Good science does not emerge from “group-think” exercises. The Heartland Institute points out that it would not matter if 99 percent of scientists confidently held the theory that humans significantly contribute to climate change—one scientist, doing a single experiment, could disprove this theory. And as Rush Limbaugh has said: “There’s nothing democratic about science. The earth does not revolve around the sun because a consensus of human beings says so.” …

I’m will not give up my high-tech lifestyle so that synthetic climate scientists can keep their global funding. And, I’m unwilling to live through blackouts and pay three times as much to toast my morning bagel so that an unconstitutional agency like the EPA can kill new, coal-fired electric plants.

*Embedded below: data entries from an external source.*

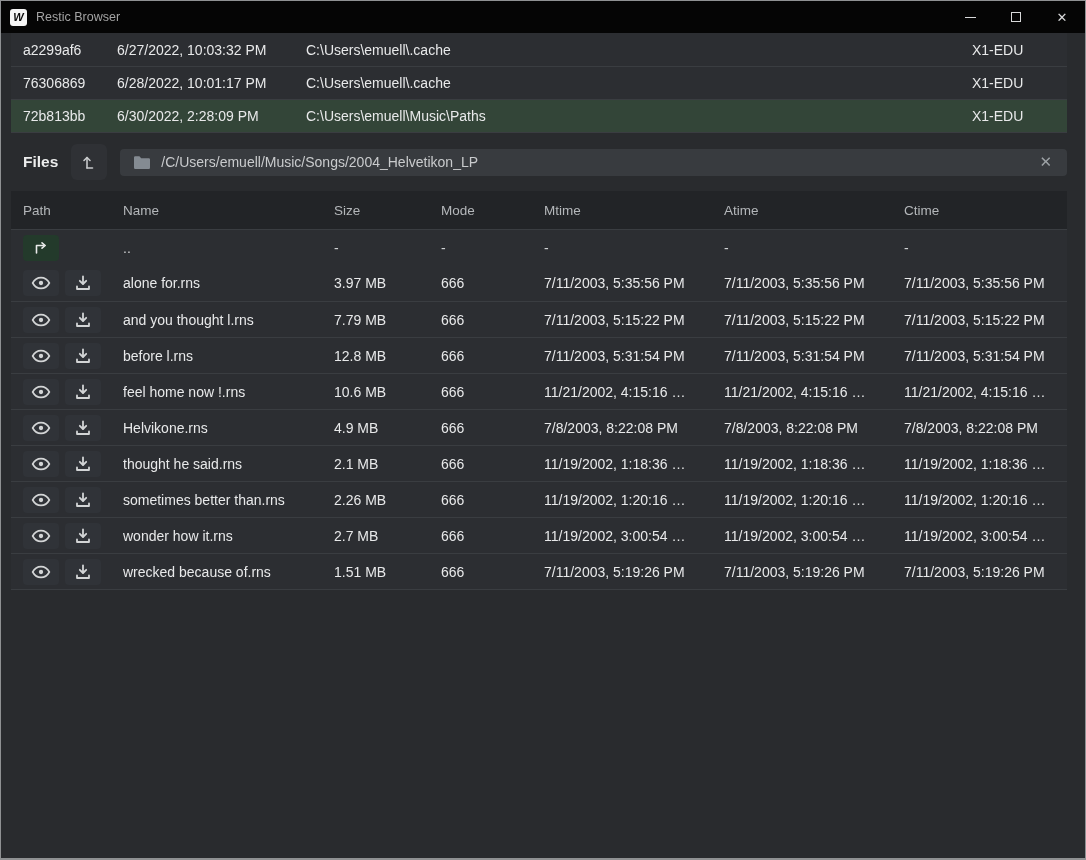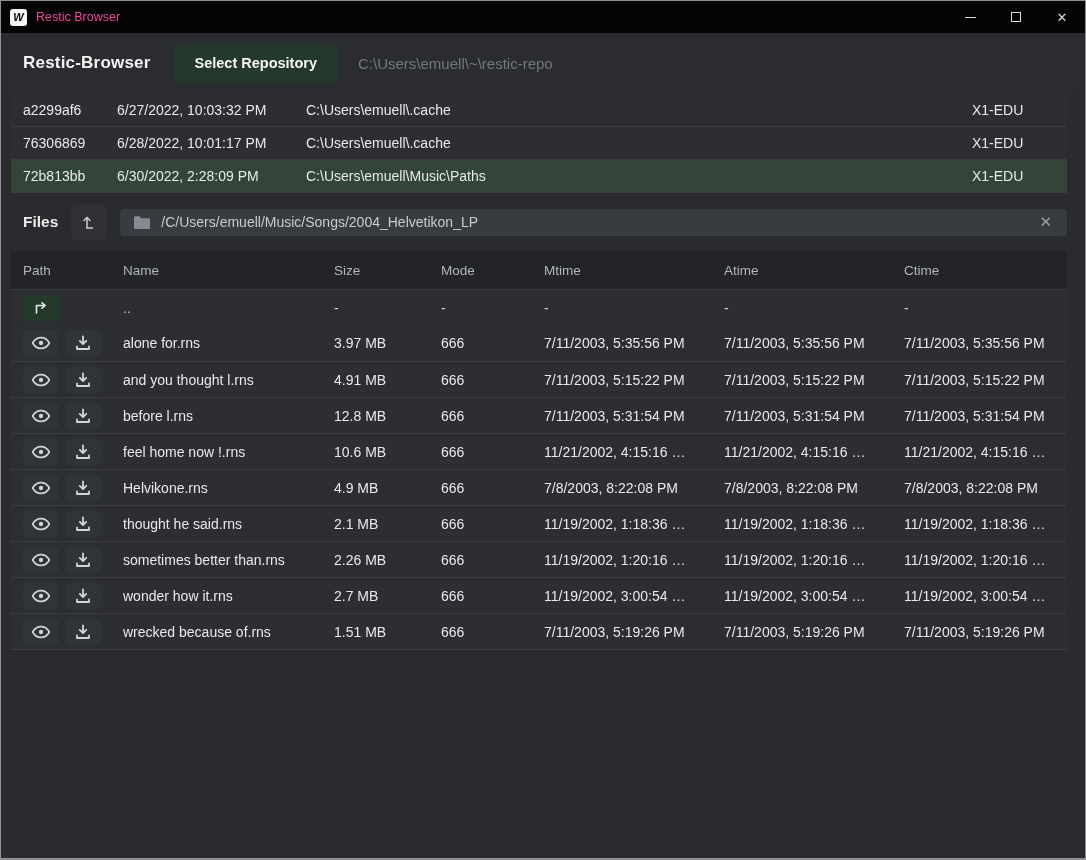--- a/index.html
+++ b/index.html
@@ -18,7 +18,7 @@
   .titlebar-left{display:flex;align-items:center;gap:9px;padding-left:9px;flex:1;}
   .app-icon{width:17px;height:17px;background:#f5f5f5;border-radius:3px;color:#0a0a0a;
     font-weight:800;font-style:italic;font-size:11px;display:flex;align-items:center;justify-content:center;}
-  .titlebar-title{color:#ec4899;font-size:12.5px;}
+  .titlebar-title{color:#a3a3a3;font-size:12.5px;}
   .titlebar-controls{display:flex;height:100%;}
   .tb-btn{width:46px;height:100%;display:flex;align-items:center;justify-content:center;color:#d8d9da;}
   .tb-min{width:11px;height:0;border-top:1px solid #d8d9da;display:block;}

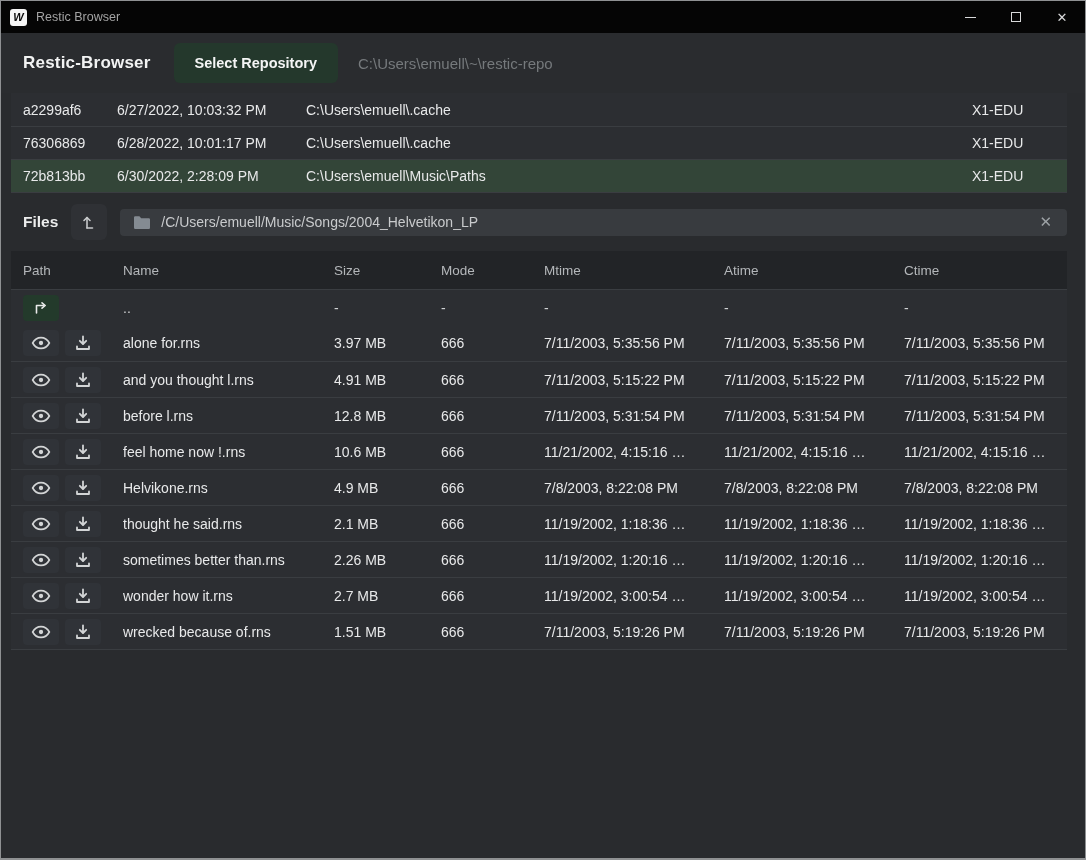--- a/index.html
+++ b/index.html
@@ -88,11 +88,6 @@
     </div>
   </div>
 
-  <div class="header">
-    <span class="app-title">Restic-Browser</span>
-    <button class="select-repo">Select Repository</button>
-    <span class="repo-path">C:\Users\emuell\~\restic-repo</span>
-  </div>
 
 
   <div class="table snap-table">

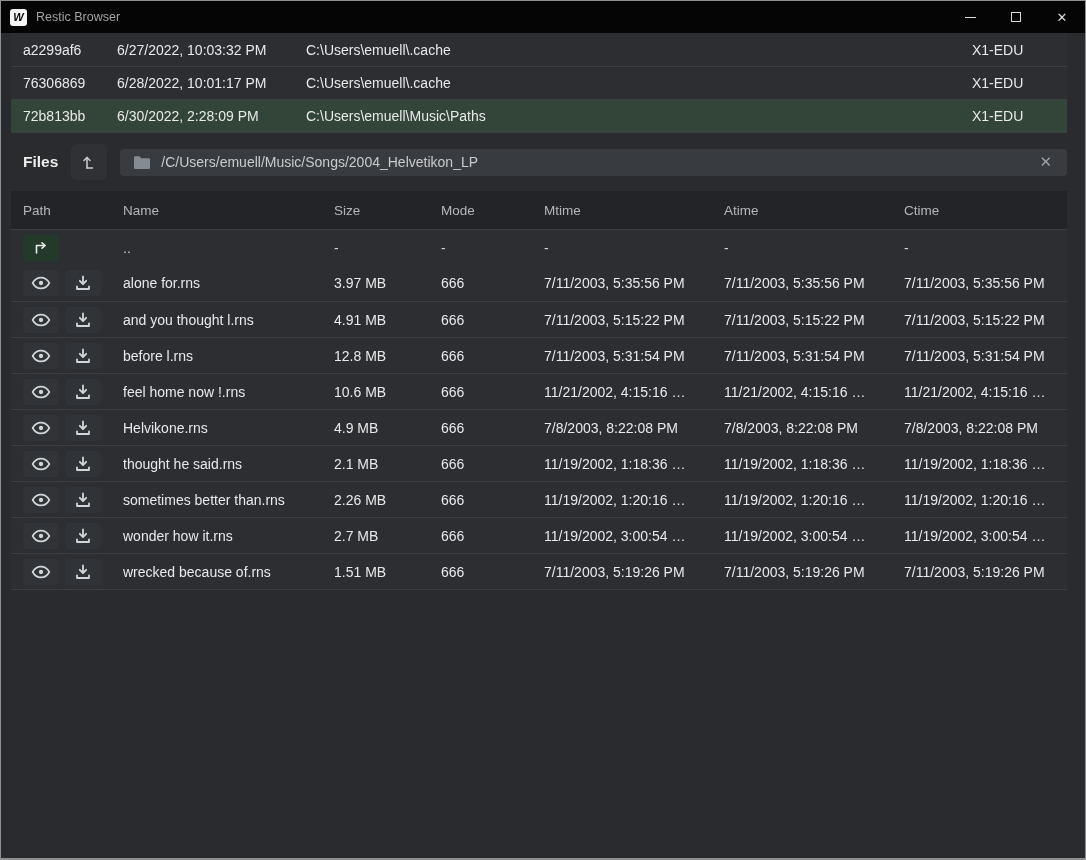--- a/index.html
+++ b/index.html
@@ -217,7 +217,7 @@
       </button>
     </div>
     <div class="cell">and you thought l.rns</div>
-    <div class="cell">4.91 MB</div>
+    <div class="cell">7.79 MB</div>
     <div class="cell">666</div>
     <div class="cell">7/11/2003, 5:15:22 PM</div>
     <div class="cell">7/11/2003, 5:15:22 PM</div>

(The EPA stands for “Employment Prevention Agency,” by the way.)

There is one, and only one, reason to do anything green, and it has nothing to do with the environment; it has to do with a different kind of green. You save money when you use less electricity, natural gas or water. But green purchases make sense if, and only if, your financial return on investment exceeds what it will cost you. Given that, for instance, a Chevy Volt costs $10,000 more than an average car, the only way a Volt makes financial sense is if you will save the difference between the Volt’s price tag and the price of a comparable conventionally powered car.

Later today, my son’s Cub Scout troop will be cleaning up the neighborhood park. We will probably participate (“probably” being as definite as a family can usually commit), not because it’s Earth Day, but because the cleanup is an example of community service. And we’ll be walking to the park.